What is needed is the exact text of each line in the listing below from the one with "font-size: 16px ->" up to and including the one with "Liberation Mono, monospace", and no pictures.

- **Source data**
● ● ● ● ●
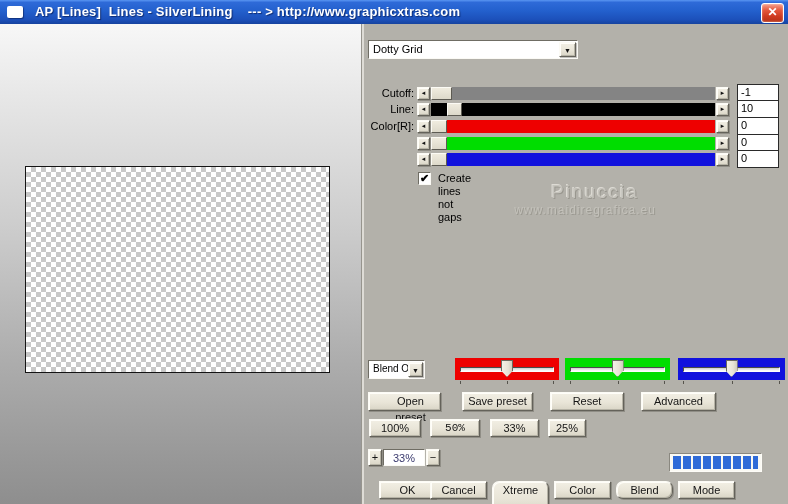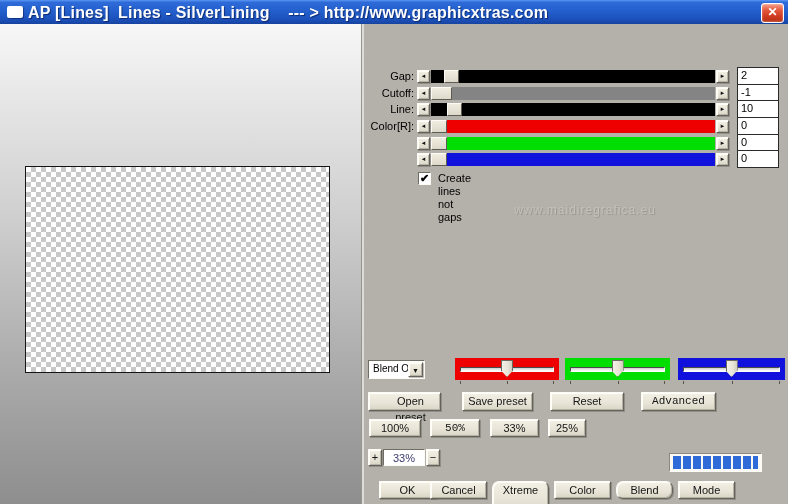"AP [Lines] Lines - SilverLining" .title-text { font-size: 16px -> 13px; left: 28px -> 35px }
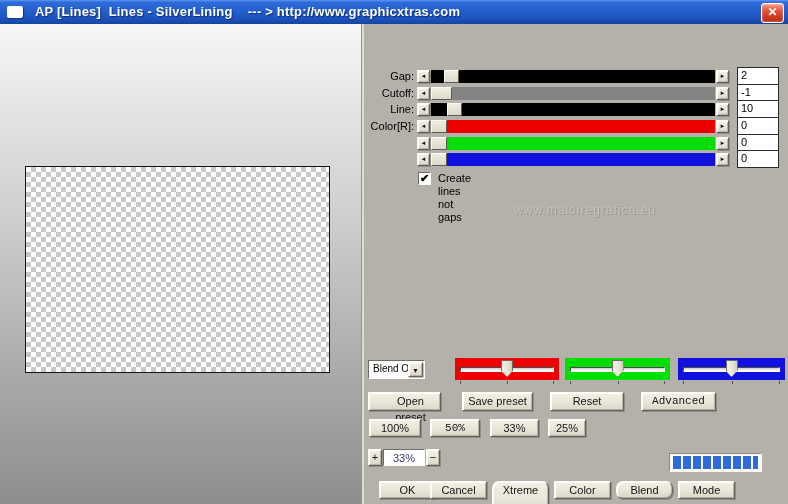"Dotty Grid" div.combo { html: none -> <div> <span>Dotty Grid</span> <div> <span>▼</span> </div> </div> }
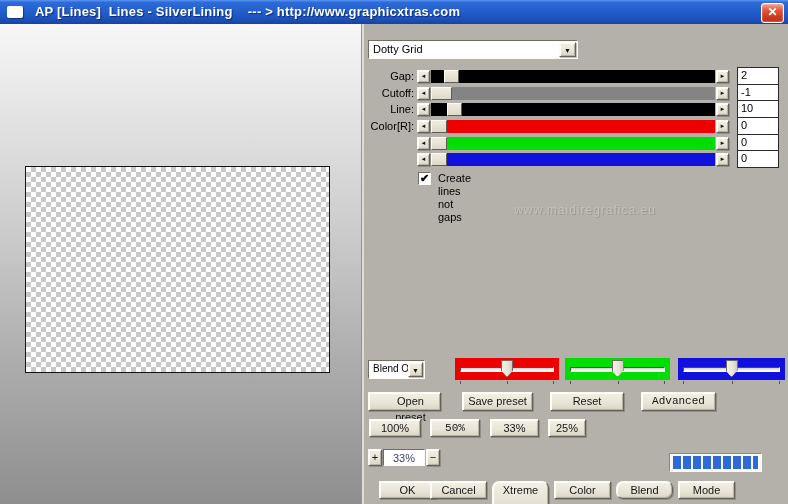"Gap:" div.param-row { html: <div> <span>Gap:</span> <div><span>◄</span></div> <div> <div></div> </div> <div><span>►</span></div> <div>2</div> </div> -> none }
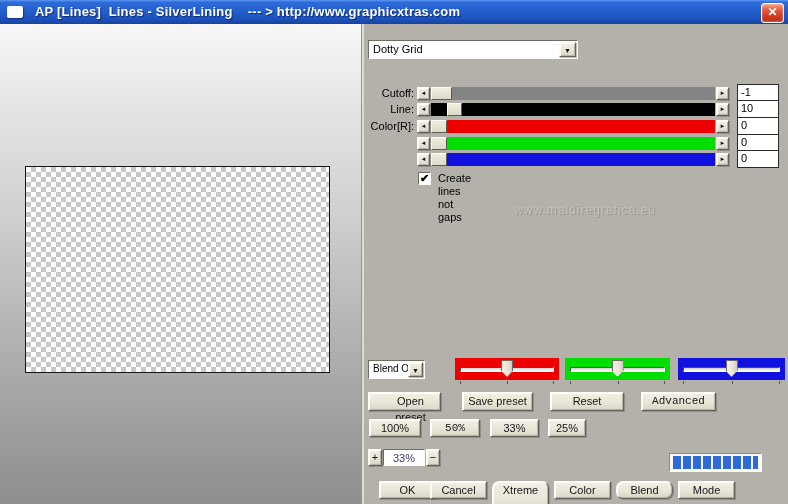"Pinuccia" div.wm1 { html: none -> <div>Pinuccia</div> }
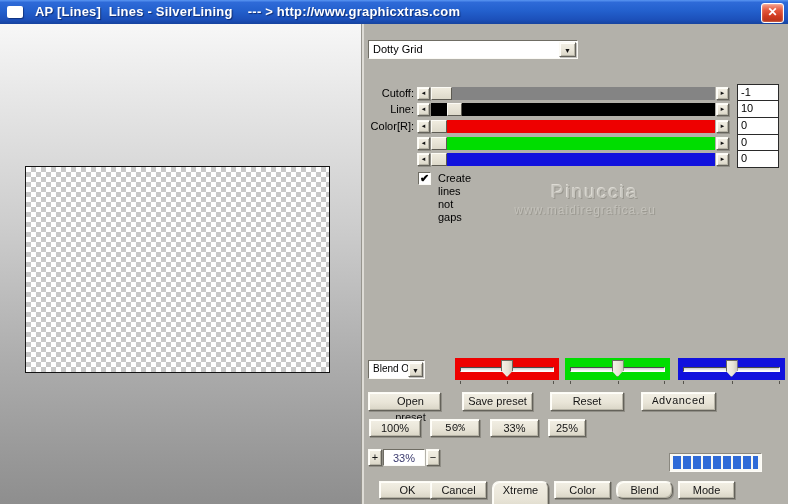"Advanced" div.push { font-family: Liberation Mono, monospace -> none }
● ● ● ● ●
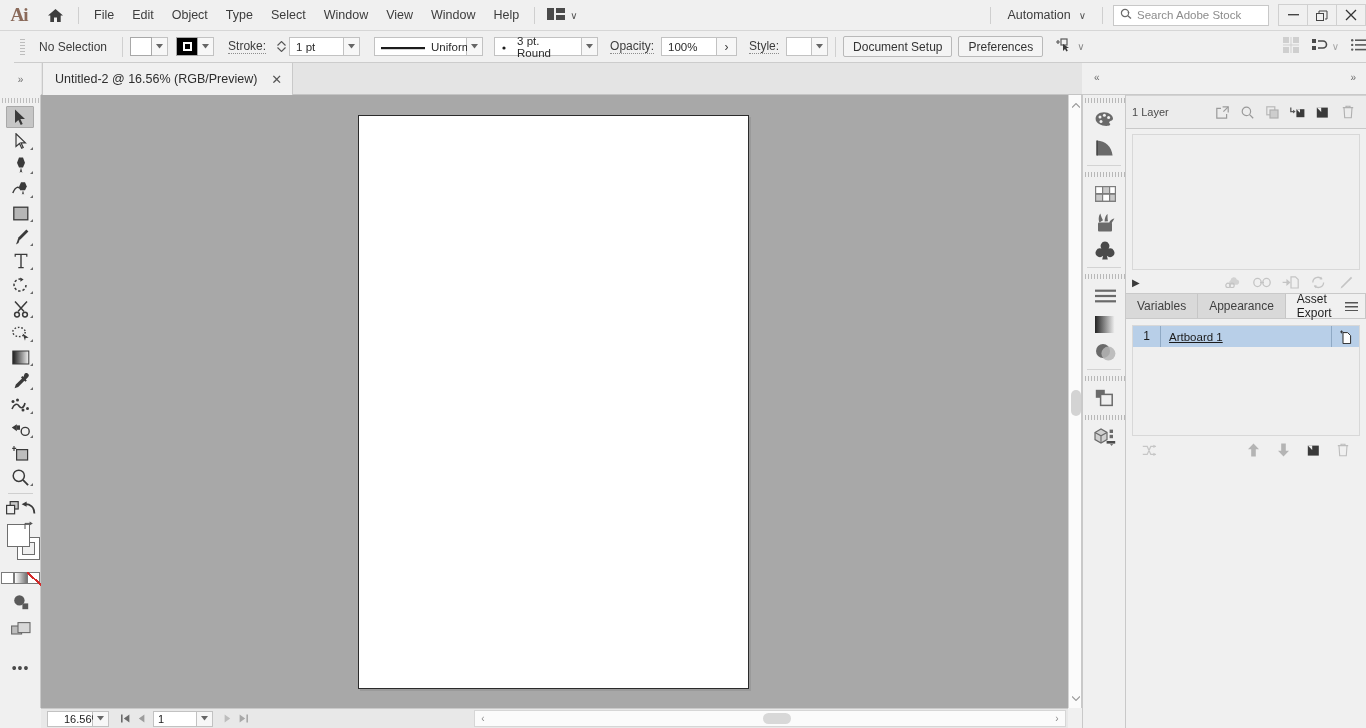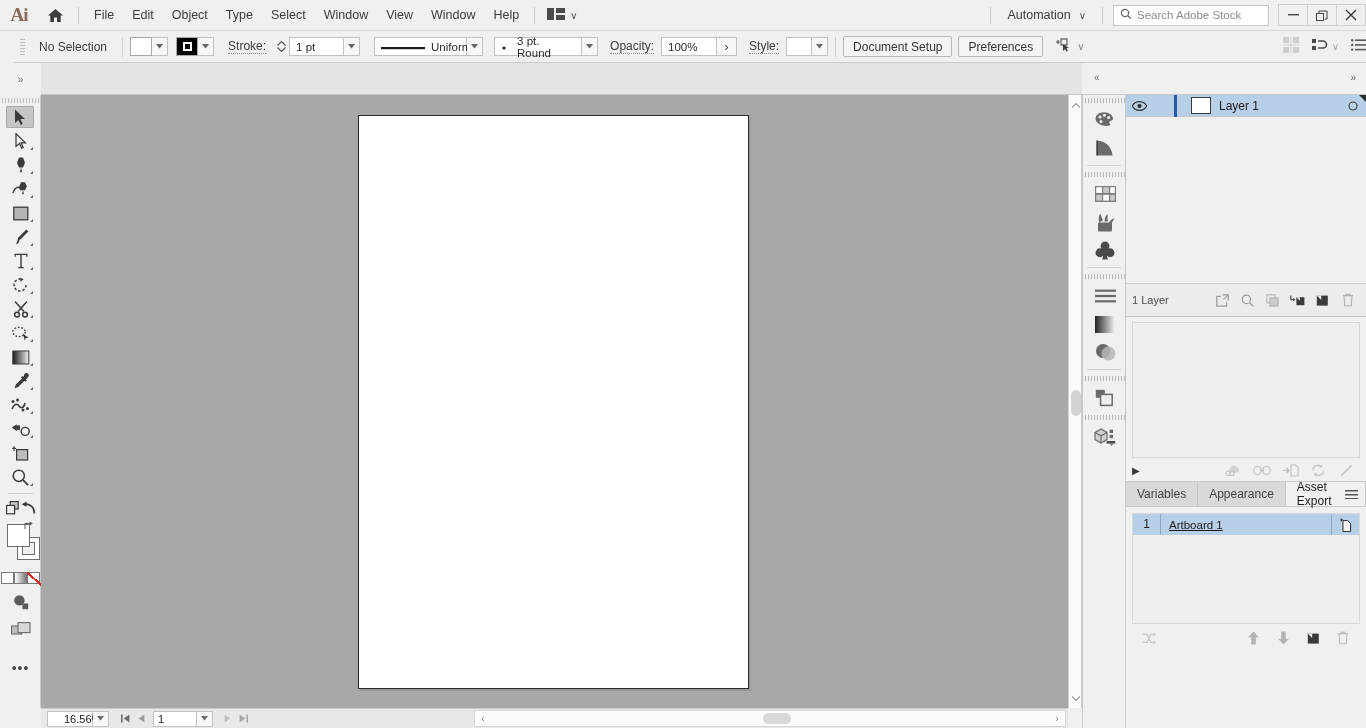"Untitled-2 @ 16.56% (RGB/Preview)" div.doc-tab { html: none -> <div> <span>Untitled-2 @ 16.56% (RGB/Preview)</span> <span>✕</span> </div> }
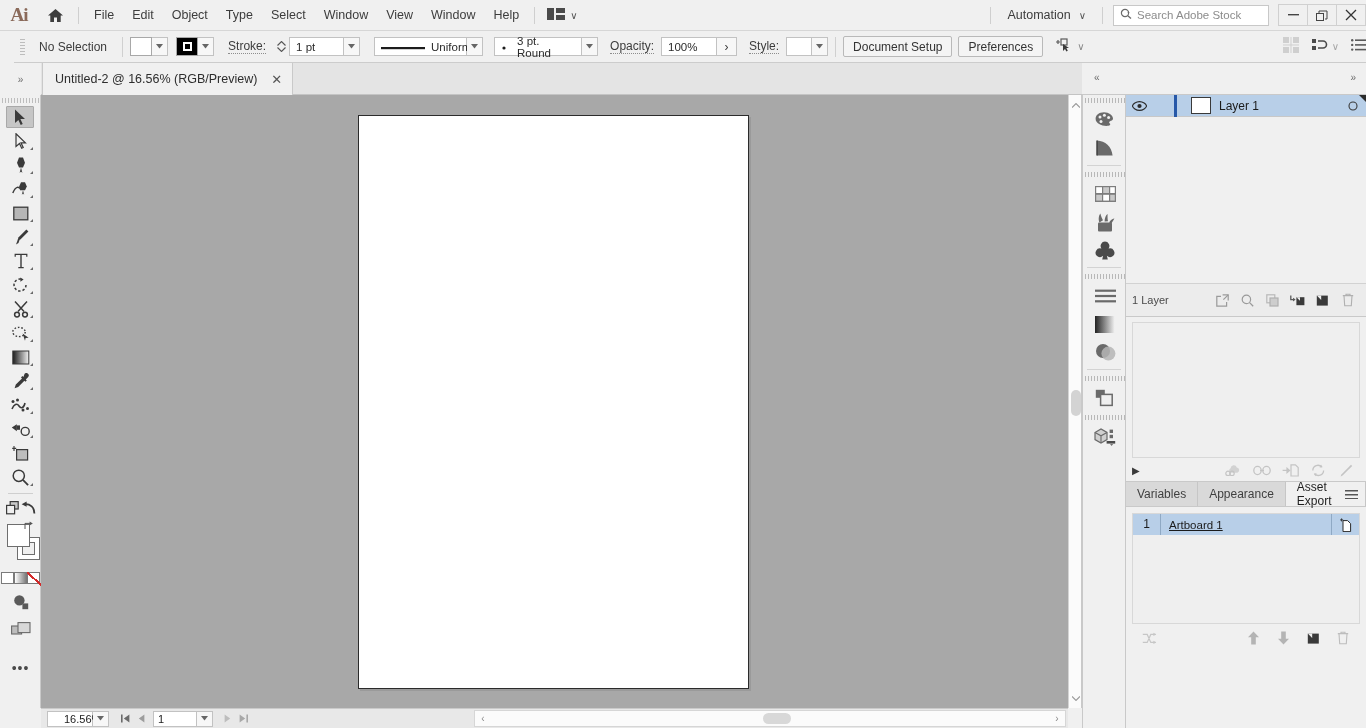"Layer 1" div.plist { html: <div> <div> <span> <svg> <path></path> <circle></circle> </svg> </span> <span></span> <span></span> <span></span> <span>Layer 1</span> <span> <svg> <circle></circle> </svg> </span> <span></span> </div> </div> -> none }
● ● ● ● ●
- **Answer space**
"AP [Lines] Lines - SilverLining" .title-text { font-size: 16px -> 13px; left: 28px -> 35px }
"Dotty Grid" div.combo { html: none -> <div> <span>Dotty Grid</span> <div> <span>▼</span> </div> </div> }
"Gap:" div.param-row { html: <div> <span>Gap:</span> <div><span>◄</span></div> <div> <div></div> </div> <div><span>►</span></div> <div>2</div> </div> -> none }
"Pinuccia" div.wm1 { html: none -> <div>Pinuccia</div> }
"Advanced" div.push { font-family: Liberation Mono, monospace -> none }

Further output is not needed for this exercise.